In summary, Atlas provides the technology that goes hand in glove with the intent and mission of LifeMap and complements the person-to-person interactions we have with students on our Valencia campuses. Atlas was designed to enhance, not replace, person-to-person interaction. LifeMap and Atlas are ever-evolving concepts and applications that continue to go deeper into alignment with students' purpose and goal achievement.


  1. R. B. Barr and J. Tagg, "A New Paradigm for Undergraduate Education," Change 27, no. 6 (1995): 12–25; T. O'Banion, Learning College for the 21st Century (Washington, DC: Oryx Press, 1994).
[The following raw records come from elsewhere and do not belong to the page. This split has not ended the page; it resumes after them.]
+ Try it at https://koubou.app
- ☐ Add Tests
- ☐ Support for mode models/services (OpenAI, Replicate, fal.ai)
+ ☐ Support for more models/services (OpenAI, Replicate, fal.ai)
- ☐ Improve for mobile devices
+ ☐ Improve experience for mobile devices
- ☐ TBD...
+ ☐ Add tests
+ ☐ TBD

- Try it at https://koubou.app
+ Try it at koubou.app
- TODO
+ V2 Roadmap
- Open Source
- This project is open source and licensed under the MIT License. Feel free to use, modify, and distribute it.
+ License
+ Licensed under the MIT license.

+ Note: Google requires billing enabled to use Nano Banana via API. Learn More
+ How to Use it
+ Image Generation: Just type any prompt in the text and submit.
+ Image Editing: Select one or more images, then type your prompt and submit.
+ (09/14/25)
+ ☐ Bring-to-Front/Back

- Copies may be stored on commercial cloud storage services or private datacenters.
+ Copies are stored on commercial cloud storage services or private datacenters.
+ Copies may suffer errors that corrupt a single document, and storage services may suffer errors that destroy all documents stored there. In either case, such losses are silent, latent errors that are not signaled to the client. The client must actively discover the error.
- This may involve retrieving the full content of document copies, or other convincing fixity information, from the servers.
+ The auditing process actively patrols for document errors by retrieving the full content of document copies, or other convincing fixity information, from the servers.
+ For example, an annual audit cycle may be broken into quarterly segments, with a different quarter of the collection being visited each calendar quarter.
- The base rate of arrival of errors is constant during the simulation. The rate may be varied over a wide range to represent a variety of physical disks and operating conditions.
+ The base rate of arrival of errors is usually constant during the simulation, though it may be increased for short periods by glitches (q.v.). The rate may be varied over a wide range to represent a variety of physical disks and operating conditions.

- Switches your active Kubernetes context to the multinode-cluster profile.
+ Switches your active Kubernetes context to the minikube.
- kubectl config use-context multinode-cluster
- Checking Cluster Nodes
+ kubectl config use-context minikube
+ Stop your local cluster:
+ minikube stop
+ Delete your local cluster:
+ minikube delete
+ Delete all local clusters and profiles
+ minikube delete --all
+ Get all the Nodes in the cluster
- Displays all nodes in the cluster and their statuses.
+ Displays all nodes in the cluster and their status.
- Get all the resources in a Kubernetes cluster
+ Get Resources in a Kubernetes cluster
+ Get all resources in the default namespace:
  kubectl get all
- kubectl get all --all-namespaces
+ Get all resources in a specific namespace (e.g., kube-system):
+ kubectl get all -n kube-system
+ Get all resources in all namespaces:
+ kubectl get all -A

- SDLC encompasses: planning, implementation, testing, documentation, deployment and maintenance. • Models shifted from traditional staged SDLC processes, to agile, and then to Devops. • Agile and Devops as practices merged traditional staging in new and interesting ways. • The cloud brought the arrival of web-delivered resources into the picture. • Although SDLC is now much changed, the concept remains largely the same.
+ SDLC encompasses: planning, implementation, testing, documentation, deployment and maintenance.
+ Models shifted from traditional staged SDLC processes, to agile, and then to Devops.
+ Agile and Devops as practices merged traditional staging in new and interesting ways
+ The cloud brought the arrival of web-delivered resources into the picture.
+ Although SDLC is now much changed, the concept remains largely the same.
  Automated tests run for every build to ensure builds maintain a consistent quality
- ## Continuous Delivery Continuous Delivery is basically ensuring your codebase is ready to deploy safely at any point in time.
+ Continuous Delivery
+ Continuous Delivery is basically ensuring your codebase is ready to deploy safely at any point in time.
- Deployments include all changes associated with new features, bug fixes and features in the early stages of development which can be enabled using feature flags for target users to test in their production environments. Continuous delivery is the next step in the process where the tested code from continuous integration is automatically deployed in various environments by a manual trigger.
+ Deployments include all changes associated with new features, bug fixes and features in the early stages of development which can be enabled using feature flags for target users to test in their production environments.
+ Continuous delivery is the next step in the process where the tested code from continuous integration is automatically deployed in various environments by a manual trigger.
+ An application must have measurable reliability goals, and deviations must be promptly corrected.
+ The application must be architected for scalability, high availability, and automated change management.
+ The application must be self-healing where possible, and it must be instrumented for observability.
Joyce C. Romano is Vice President for Student Affairs at Valencia College. Her work at Valencia has focused on the design and implementation of LifeMap, our developmental advising model and system; Atlas, our learning community portal; and an integrated student services model through which students learn the educational processes for their success. Bill White has served as the Chief Information Officer at Valencia College since 1998. In this role, White provides strategic and operational leadership for Valencia's information technology services and initiatives. Prior to joining Valencia College, he served for eleven years as the Director of the Computer Center at Rockford College in Rockford, Illinois.